Me: “Well, okay. If you go down to the beach around 2am, make really loud whale calls and wave your arms around, it will make them feel welcome. They will swim up to you, dig a hole in the sand with their fins and lay their eggs.”
(I always wondered if she went.)
Tech Support | Idaho, USA
(I get a call for troubleshooting from a lady who says her remote doesn’t work.)
Me: “Ok ma’am, could you try changing the channel for me? Tell me if a light flashes on the remote.”
Lady: “Ok.”
(There are a few loud beeps from her phone in my ear and she comes back on the line.)
Lady: “Nope, no flashing.”
Me: “Ma’am you’re trying to change the channel with your phone, not the remote control.”
Lady: “I can’t find the clicker, and I know my neighbor changes channels with her phone.”
Me: “Ma’am, that’s just not possible.”
Lady: “Don’t accuse me of lying! I saw her do it with my own eyes.”
Me: “…”
(I try for 10 minutes to explain to her why she can’t use her phone, and even make a futile attempt to troubleshoot her phone.)
Me: “Ok, well it looks like your satellite receiver isn’t compatible with your phone.”
Lady: “Yes it is. My neighbor and I have the same phone and same receiver. NOW HELP ME, DUMBA**!”
Me: “Ma’am, do you have a cordless phone?”
Lady: “Yes!”
Me: “Ok ma’am, let’s try reprogramming your phone. What I need you to do is press and hold the ‘off’ button for five seconds. This will clear the old code, so we can put the new one in.”
Lady: “Ok—” *click*
(I hear my supervisor a few rows away from me bust out laughing.)
Related:
Playing Along
Retail | North Bay, ON, Canada
(Note: I wasn’t actually an employee, I was just a regular customer walking around this store. A middle aged woman walks up to me.)

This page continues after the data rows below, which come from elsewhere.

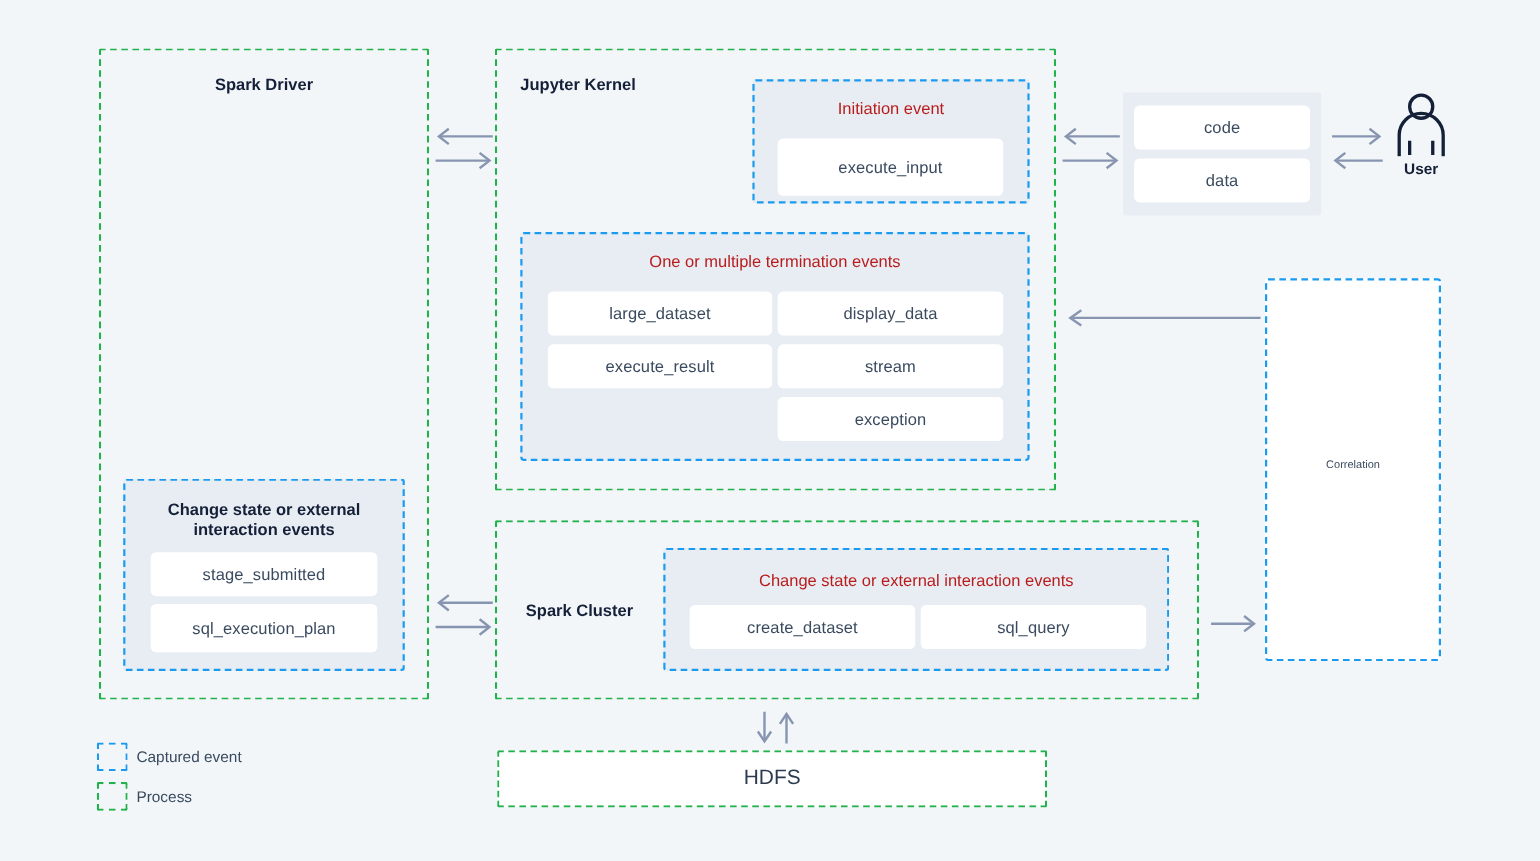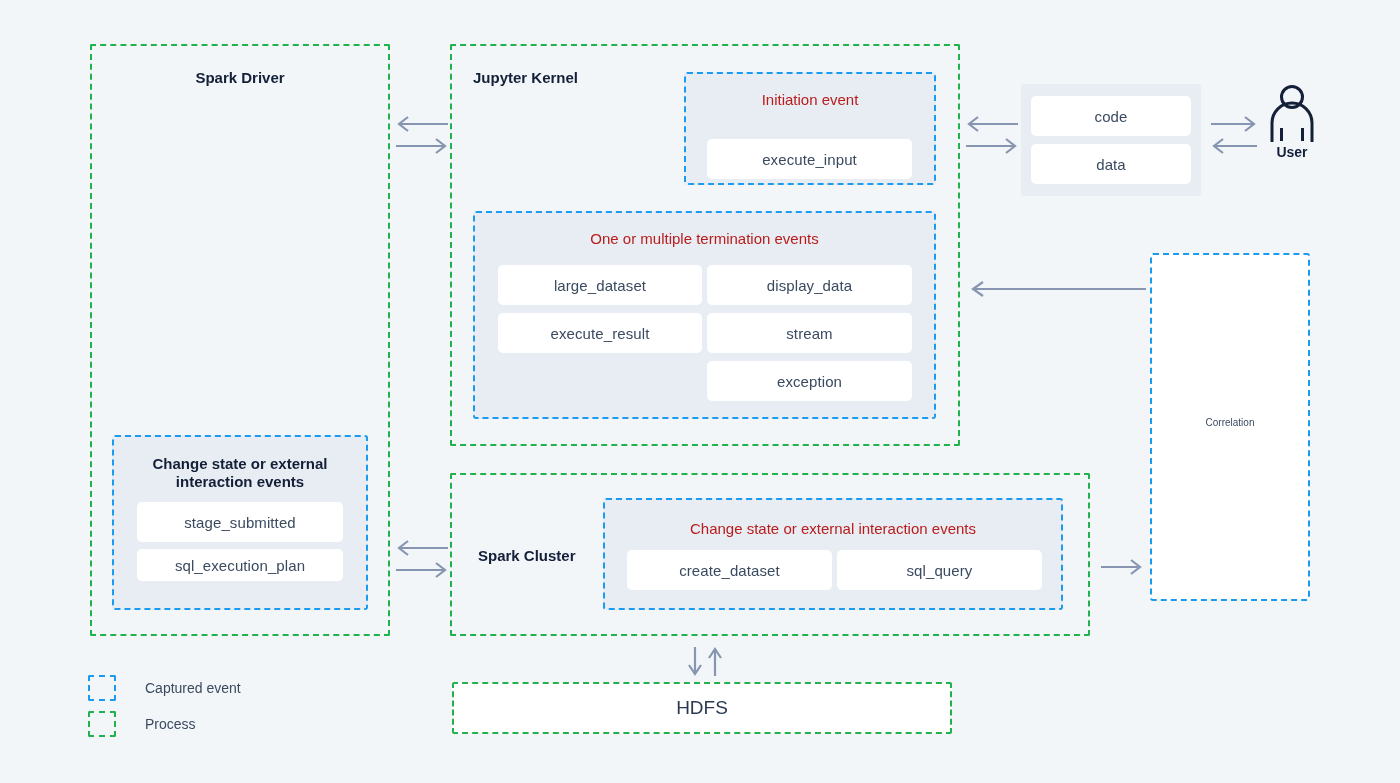"execute_input" div.abs { height: 40px -> 52px; top: 139px -> 126px }
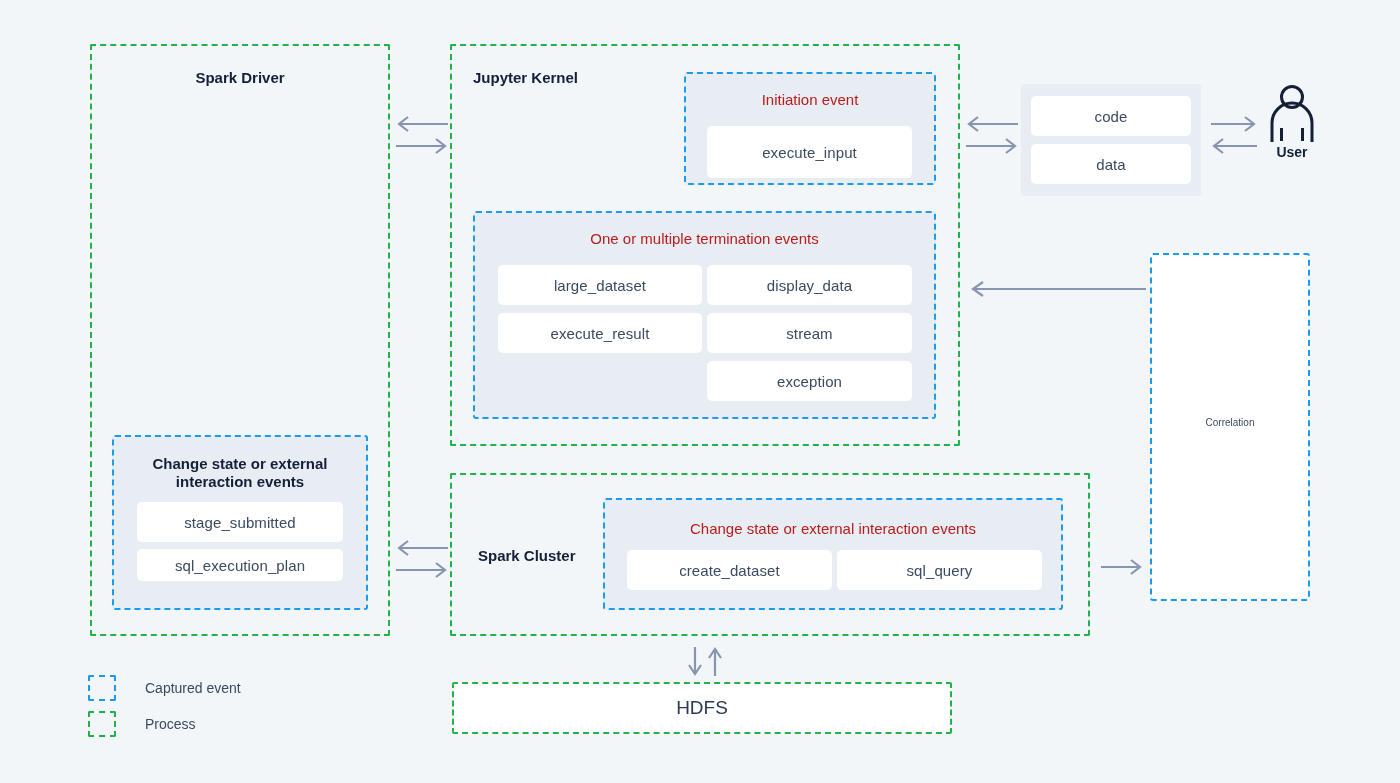"sql_execution_plan" div.abs { height: 32px -> 44px }
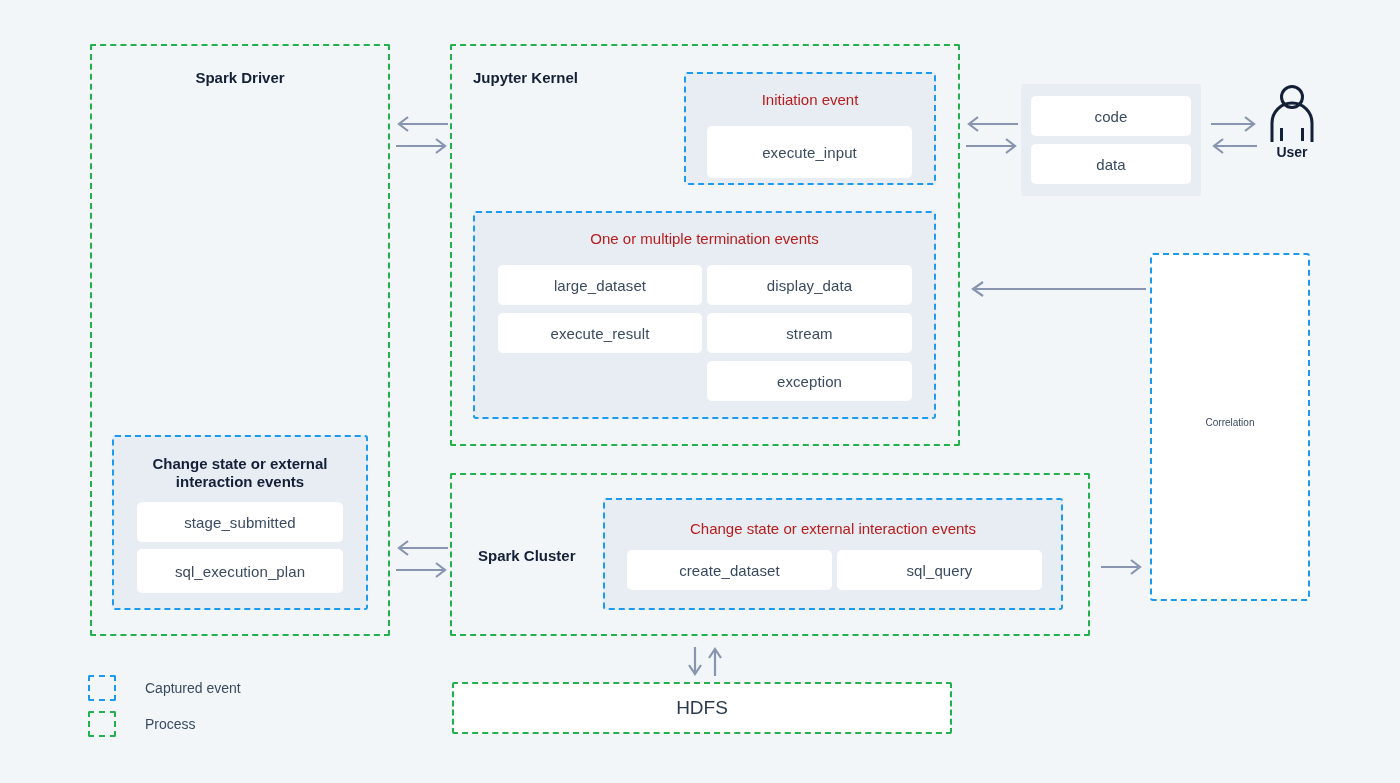"Captured event" .legend-row { gap: 29px -> 8px }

Lady: “Excuse me, do you have any golf clubs?”
Me: “Sorry, I don’t work here.”
Lady: “But you look like you do…”
Me: “Sorry, no…all the employees here have red vests and tags that say ***** ******* on them.”
Lady: “But can you tell me where the golf clubs are?”
Me: “No, I don’t even live in this town [which was true]. I am just looking around.”
Lady: “Well, you’re no help. I might as well look in the other store.” *walks away in a huffy mood*
Me, loudly: “MAYBE IF YOU PAID ME, I’D HELP!”